*** Entries supplied Section Begins ***
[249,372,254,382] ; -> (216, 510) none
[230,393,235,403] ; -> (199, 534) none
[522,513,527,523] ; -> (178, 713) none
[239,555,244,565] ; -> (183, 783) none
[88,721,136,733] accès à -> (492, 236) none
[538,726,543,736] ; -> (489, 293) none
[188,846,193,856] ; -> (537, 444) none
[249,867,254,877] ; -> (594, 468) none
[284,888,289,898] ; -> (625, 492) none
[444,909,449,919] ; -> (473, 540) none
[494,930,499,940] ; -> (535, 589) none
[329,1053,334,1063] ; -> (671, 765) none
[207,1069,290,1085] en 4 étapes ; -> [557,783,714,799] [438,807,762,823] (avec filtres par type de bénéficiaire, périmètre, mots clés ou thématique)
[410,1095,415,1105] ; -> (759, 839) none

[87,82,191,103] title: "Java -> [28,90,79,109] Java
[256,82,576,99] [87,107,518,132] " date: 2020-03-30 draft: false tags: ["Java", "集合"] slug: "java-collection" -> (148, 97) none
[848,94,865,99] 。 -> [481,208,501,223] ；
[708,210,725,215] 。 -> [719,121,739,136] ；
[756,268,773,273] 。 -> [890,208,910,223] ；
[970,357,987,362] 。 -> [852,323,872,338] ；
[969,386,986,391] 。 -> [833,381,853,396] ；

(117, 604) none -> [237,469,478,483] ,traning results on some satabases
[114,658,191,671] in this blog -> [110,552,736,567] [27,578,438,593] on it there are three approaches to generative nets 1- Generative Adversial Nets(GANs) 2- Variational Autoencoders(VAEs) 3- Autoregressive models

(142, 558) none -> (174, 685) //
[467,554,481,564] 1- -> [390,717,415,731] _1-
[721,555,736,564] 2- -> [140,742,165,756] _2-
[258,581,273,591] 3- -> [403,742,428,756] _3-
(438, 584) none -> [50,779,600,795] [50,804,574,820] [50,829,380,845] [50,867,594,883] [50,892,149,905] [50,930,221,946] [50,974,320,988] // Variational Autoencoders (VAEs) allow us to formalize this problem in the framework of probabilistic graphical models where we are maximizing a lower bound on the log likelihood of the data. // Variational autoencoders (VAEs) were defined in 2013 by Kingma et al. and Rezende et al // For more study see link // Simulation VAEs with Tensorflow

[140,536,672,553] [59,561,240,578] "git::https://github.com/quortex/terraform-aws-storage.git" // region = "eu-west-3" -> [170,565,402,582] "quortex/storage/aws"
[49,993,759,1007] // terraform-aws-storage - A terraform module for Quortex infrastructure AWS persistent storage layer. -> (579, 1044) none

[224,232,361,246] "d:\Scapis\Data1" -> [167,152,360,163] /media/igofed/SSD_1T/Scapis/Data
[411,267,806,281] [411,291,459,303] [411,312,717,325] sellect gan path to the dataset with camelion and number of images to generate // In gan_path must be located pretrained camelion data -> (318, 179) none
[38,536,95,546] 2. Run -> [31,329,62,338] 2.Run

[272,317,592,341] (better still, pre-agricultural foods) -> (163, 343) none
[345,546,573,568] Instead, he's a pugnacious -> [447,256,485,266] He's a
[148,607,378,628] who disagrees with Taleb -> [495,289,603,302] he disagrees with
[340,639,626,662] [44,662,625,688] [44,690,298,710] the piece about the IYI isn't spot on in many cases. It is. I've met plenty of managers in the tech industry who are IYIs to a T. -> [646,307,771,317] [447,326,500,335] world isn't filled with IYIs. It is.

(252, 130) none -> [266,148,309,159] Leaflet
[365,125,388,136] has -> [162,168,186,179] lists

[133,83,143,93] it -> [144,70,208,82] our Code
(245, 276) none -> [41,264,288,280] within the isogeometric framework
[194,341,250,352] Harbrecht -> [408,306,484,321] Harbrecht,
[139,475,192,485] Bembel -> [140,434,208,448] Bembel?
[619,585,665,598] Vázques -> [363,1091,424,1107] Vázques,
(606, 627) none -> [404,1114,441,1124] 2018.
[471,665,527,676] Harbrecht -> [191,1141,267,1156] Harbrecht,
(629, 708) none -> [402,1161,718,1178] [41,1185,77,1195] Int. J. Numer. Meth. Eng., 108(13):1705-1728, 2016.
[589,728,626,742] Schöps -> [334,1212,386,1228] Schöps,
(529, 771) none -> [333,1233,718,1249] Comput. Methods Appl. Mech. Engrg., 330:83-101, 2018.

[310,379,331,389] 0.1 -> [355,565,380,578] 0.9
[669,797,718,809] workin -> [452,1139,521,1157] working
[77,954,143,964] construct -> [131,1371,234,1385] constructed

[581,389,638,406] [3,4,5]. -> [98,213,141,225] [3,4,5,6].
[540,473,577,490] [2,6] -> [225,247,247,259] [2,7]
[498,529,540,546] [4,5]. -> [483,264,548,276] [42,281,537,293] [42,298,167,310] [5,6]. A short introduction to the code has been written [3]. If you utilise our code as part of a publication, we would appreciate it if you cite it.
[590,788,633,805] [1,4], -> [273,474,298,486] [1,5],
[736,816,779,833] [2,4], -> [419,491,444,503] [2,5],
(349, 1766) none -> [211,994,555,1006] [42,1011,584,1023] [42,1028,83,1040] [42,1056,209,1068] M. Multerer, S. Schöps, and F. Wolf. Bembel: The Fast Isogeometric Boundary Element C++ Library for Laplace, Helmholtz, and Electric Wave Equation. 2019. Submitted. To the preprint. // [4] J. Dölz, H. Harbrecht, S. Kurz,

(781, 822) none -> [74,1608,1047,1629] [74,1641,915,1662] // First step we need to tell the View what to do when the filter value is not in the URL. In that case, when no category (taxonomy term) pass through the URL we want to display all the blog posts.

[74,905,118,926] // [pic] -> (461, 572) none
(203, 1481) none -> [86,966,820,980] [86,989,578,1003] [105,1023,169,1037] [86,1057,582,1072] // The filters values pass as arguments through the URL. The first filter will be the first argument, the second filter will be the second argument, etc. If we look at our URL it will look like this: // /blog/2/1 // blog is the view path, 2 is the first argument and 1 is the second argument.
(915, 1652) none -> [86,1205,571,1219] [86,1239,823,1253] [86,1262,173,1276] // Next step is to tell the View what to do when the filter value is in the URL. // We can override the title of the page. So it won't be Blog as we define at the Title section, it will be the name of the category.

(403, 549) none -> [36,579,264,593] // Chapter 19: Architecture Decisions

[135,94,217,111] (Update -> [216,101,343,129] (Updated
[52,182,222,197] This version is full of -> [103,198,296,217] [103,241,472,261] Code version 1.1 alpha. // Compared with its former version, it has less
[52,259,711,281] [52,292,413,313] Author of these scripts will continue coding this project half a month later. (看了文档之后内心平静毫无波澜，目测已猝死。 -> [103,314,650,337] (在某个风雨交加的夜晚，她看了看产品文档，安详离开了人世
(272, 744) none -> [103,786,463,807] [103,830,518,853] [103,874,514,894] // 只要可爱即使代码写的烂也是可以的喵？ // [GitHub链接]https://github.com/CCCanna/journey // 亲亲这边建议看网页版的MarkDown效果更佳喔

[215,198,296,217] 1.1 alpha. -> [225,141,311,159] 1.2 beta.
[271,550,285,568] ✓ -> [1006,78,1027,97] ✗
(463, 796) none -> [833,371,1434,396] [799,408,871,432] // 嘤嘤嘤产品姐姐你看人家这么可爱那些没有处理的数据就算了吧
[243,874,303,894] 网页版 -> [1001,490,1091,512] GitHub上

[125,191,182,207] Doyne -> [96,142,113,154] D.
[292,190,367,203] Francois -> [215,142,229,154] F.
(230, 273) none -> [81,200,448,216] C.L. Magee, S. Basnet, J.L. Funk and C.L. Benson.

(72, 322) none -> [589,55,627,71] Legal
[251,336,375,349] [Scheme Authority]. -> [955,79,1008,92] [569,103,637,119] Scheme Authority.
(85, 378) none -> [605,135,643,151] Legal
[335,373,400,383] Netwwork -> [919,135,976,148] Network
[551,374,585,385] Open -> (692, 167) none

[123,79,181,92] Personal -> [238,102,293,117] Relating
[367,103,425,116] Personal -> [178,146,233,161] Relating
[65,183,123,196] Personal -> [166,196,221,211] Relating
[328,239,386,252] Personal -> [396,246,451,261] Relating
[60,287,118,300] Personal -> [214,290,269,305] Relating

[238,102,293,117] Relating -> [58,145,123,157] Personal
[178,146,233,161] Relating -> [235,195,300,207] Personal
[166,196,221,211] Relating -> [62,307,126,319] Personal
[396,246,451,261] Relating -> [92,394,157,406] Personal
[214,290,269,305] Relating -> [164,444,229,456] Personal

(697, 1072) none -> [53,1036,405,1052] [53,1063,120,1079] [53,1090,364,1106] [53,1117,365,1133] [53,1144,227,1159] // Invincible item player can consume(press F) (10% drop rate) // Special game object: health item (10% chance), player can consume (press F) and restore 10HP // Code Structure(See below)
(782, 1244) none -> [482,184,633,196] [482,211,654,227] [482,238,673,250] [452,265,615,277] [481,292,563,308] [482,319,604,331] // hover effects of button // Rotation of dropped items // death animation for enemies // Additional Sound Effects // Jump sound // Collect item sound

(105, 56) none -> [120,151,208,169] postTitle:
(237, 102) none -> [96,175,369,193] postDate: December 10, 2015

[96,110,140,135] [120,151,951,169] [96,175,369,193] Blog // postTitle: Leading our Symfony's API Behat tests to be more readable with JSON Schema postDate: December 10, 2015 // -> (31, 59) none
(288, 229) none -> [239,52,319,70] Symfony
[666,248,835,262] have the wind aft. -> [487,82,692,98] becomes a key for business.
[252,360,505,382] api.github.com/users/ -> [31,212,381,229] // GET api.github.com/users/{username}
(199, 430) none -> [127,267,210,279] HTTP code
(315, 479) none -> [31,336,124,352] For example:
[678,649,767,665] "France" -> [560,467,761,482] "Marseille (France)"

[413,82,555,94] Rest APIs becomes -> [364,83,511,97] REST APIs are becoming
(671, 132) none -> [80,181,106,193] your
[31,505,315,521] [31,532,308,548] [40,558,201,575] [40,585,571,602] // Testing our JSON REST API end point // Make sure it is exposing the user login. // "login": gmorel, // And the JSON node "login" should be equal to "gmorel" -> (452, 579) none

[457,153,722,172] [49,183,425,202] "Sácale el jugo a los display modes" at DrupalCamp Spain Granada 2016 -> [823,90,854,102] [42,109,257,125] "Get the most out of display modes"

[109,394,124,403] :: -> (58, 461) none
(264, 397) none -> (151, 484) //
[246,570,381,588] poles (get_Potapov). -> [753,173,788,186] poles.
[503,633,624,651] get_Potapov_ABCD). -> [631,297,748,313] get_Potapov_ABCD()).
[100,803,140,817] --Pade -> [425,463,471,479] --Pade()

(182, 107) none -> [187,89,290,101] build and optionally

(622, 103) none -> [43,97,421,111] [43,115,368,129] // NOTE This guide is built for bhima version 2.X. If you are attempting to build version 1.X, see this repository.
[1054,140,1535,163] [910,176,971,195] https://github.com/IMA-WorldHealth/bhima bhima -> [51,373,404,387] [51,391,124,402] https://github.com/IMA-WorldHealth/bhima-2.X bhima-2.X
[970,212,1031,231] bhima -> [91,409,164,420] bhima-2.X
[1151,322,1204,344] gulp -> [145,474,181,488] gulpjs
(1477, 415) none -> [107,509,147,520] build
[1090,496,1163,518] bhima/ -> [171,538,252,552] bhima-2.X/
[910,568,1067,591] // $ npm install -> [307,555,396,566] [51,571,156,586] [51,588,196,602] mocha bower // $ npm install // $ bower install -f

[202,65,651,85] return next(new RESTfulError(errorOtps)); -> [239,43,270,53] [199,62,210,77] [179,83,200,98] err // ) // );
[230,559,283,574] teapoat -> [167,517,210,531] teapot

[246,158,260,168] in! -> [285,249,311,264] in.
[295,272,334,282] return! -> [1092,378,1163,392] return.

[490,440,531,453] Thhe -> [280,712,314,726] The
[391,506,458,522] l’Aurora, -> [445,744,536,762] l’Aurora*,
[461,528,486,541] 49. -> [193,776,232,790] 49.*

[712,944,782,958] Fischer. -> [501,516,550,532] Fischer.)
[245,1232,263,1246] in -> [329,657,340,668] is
*** Entries supplied Section Ends ***
→ What is required
Using the listing above, count the lines that contain the word "build" and state only that number.

→ Solution
3